● **What the exercise asks**
Go through the entries below and pick out every line with "absolute".

(Data items)
● ● ● ● ●
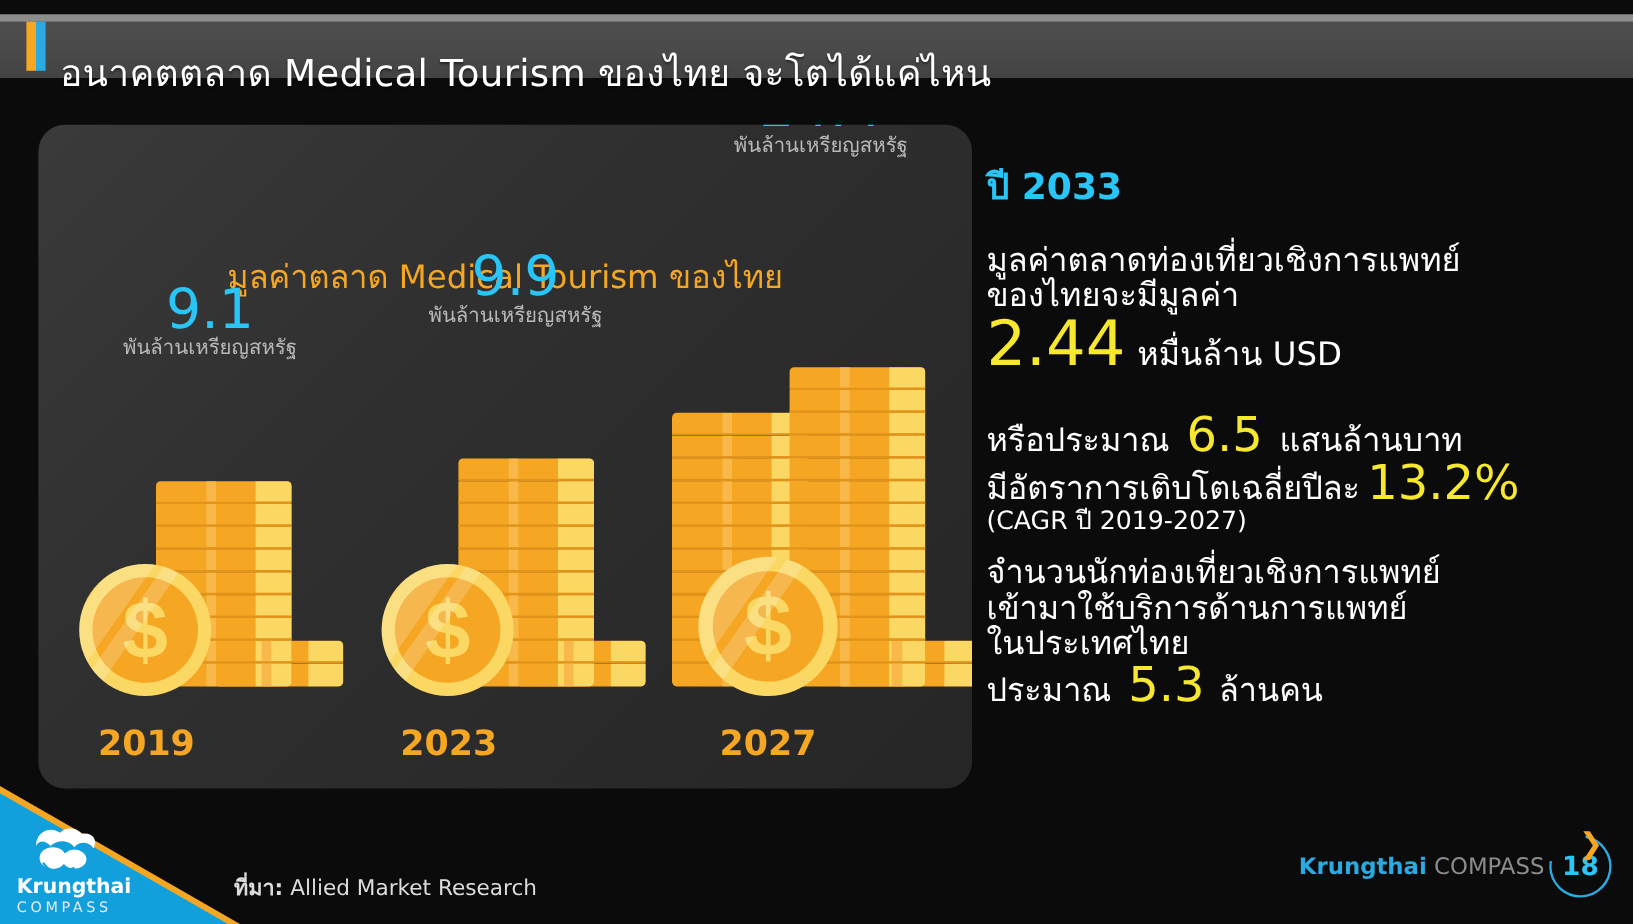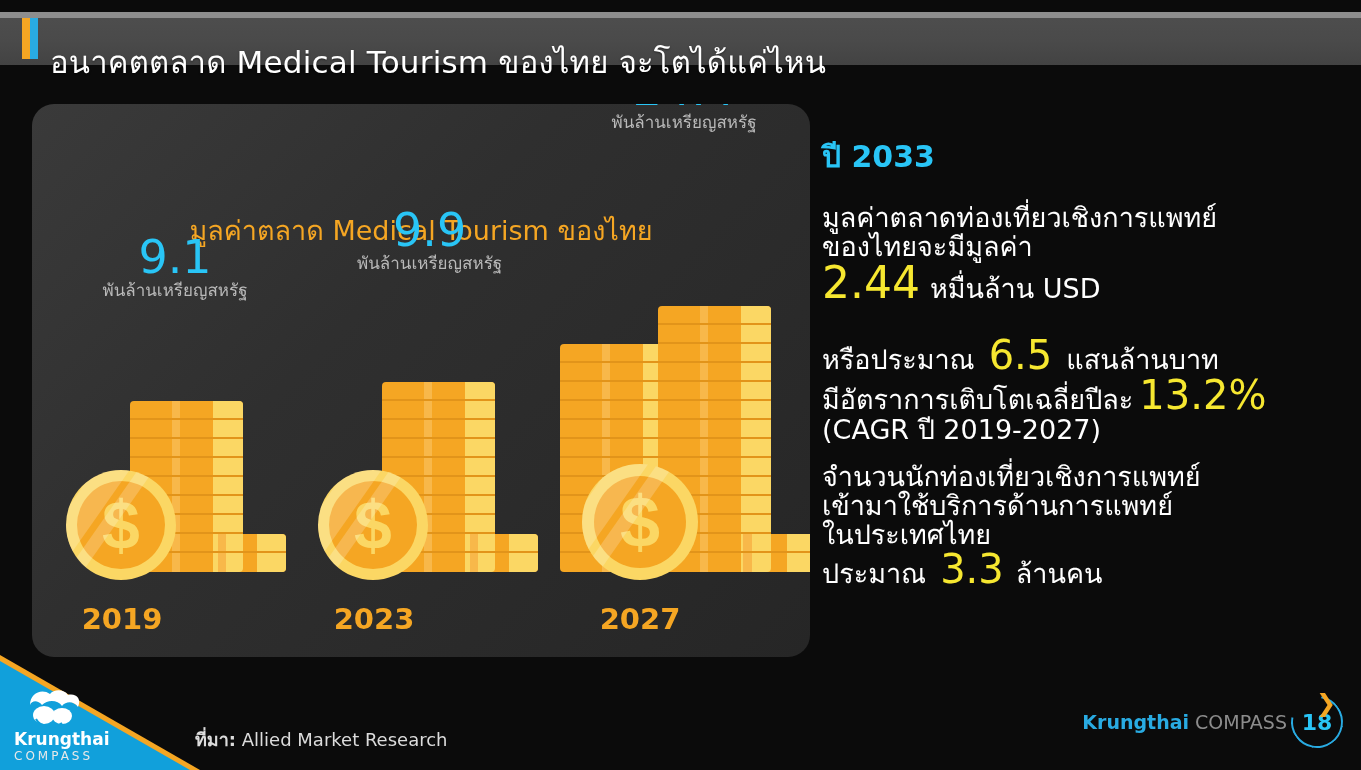--- a/index.html
+++ b/index.html
@@ -107,23 +107,23 @@
   .shine.s2 { left:28%; width:12%; }
 
   
   #info-panel {
     position:absolute; left:822px; top:140px; width:525px; height:500px;
     color:#ffffff;
   }
   #info-year { color:#29C5F6; font-size:30px; font-weight:bold; line-height:1.1; }
   .info-line { font-size:27px; line-height:1.08; white-space:nowrap; }
   .hl-yellow { color:#F6E730; font-weight:400; }
-  .num-xl { font-size:44px; line-height:1; }
+  .num-xl { font-size:52px; line-height:1; }
   .num-lg { font-size:40px; line-height:1; }
-  .small-note { font-size:27px; line-height:1.1; }
+  .small-note { font-size:21px; line-height:1.1; }
   .row { display:flex; align-items:baseline; white-space:nowrap; }
   .blk { margin-top:30px; }
 
   
   #footer-corner {
     position:absolute; left:0; bottom:0; width:200px; height:115px;
     overflow:hidden;
   }
   #corner-orange {
     position:absolute; left:0; bottom:0; width:0; height:0;
@@ -335,21 +335,21 @@
     </div>
     <div class="small-note">(CAGR ปี 2019-2027)</div>
   </div>
 
   <div class="blk" style="margin-top:17px;">
     <div class="info-line">จำนวนนักท่องเที่ยวเชิงการแพทย์</div>
     <div class="info-line">เข้ามาใช้บริการด้านการแพทย์</div>
     <div class="info-line">ในประเทศไทย</div>
     <div class="row">
       <span class="info-line">ประมาณ</span>
-      <span class="hl-yellow num-lg" style="margin-left:14px;">3.3</span>
+      <span class="hl-yellow num-lg" style="margin-left:14px;">5.3</span>
       <span class="info-line" style="margin-left:12px;">ล้านคน</span>
     </div>
   </div>
 
 </div>
 
 <div id="footer-corner">
   <div id="corner-orange"></div>
   <div id="corner-blue"></div>
   <div id="kt-logo">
● ● ● ● ●
● **Final answer**
     position:absolute; left:822px; top:140px; width:525px; height:500px;
     position:absolute; left:0; bottom:0; width:200px; height:115px;
     position:absolute; left:0; bottom:0; width:0; height:0;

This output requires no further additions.